Герт брезгливо указал на потрёпанную одежду Фила. Не дождавшись ответа, он удовлетворённо кивнул:
- Вот именно, ничего больше у тебя нет.
- Зачем же господь обирает нас? - подавленно прошептал романтик, сам изумляясь своему вольнодумию. - Зачем ему наши жалкие свойственные крохи? Неужто ему приятно потреблять свойства грязных негодных нищесвоев?
- Свойства не пахнут, - глубокомысленно произнёс новичок. - К тому же если они у кого-то убывают, то, соответственно, должны у кого-то прибавляться. Закон сохранения свойств, однако.
- Господь обирает нищесвоев... - не слушая собеседника, шептал Фил.
- Да причём здесь господь! - рассердился Герт.
- А кто тогда?
- Долго объяснять. Вот переберёмся за Купол, сам всё увидишь. Я тебе не собираюсь читать лекции по политэкономии.
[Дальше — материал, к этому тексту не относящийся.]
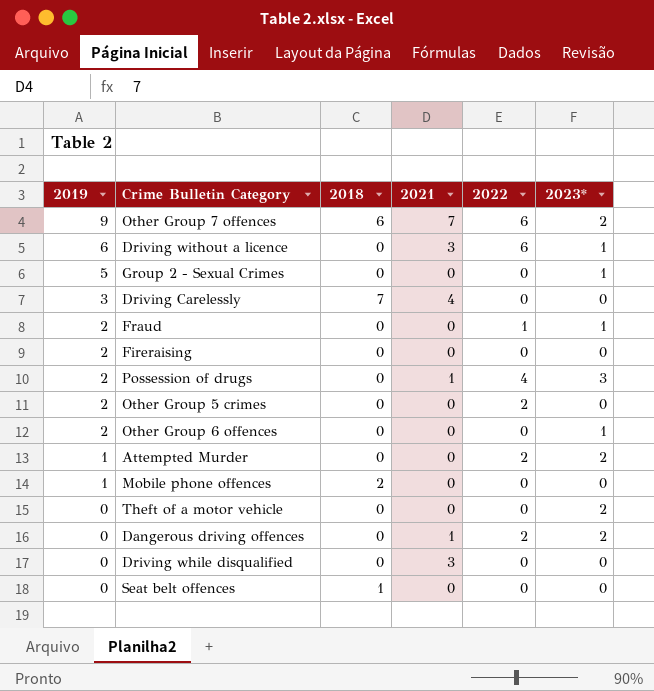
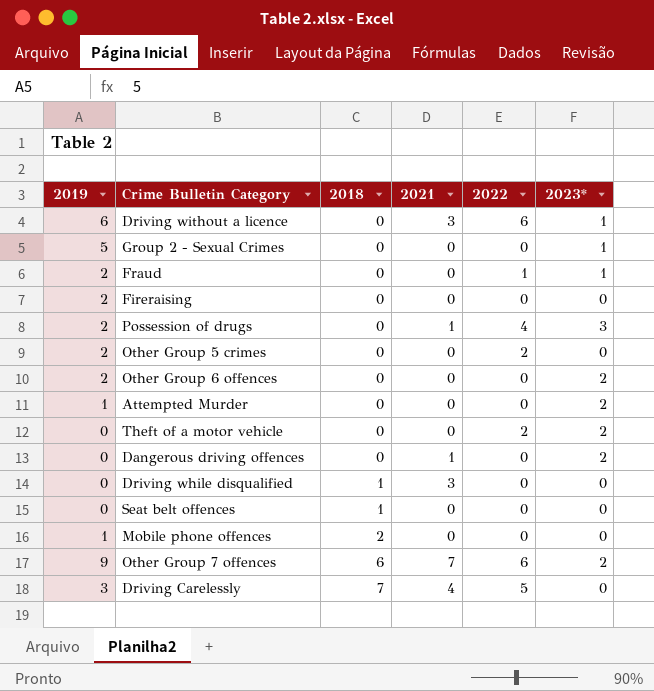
row order: 2019 descending -> 2018 ascending
Other Group 6 offences | 2023*: 1 -> 2
Attempted Murder | 2022: 2 -> 0
Theft of a motor vehicle | 2022: 0 -> 2
Dangerous driving offences | 2022: 2 -> 0
Driving while disqualified | 2018: 0 -> 1
Driving Carelessly | 2022: 0 -> 5

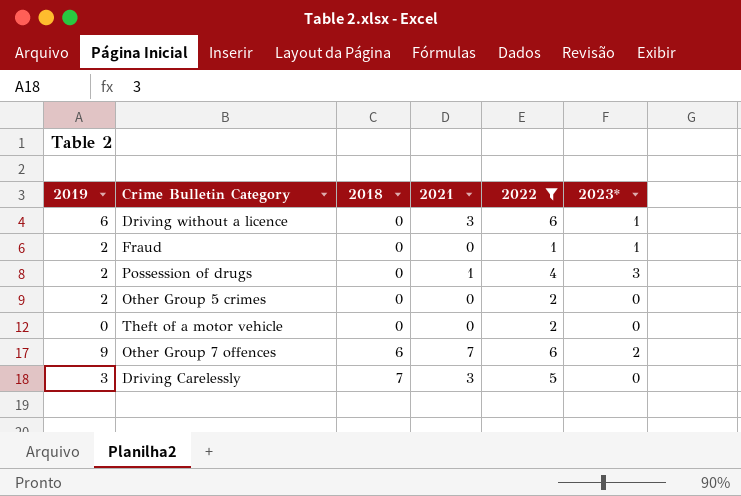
filter: none -> 2022 != 0
Theft of a motor vehicle | 2023*: 2 -> 0
Driving Carelessly | 2021: 4 -> 3

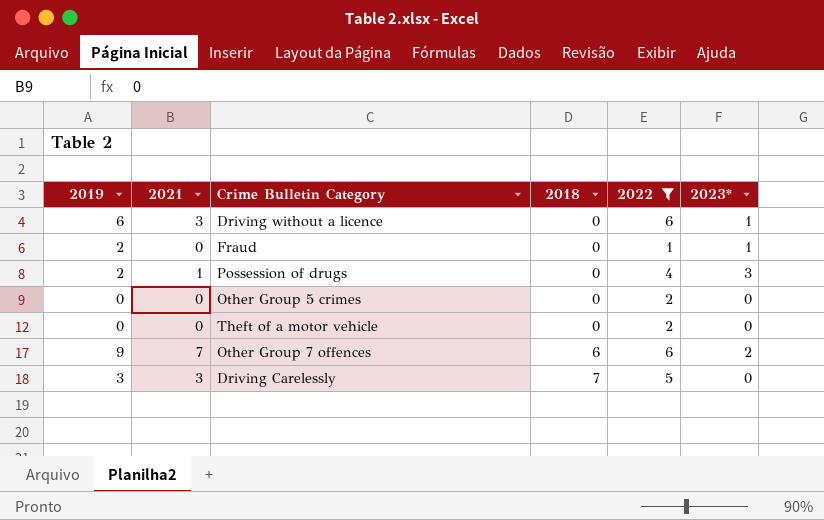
column 2021 | position: 4 -> 2
Other Group 5 crimes | 2019: 2 -> 0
Почему Фил раньше не задумывался, куда уходят его свойства? Наверное, не хватало умного собеседника. А может в те недолгие минуты, когда он накачивался умом, добавленная романтика мешала аналитике и трезвому рассудку. Теперь ему представились доброта, нежность, жизнерадостность и храбрость, уходящие по светящемуся каналу за Купол, а там ещё дальше. И всеблагий Лепест, сидящий на троне, жадно заглатывает их, как съедобную бурду из бегана, и становится всё добрее и добрее, храбрее и храбрее за счёт несчастных нищесвоев. Может, и наружникам что-то перепадает, всё-таки они ближе к трону господнему.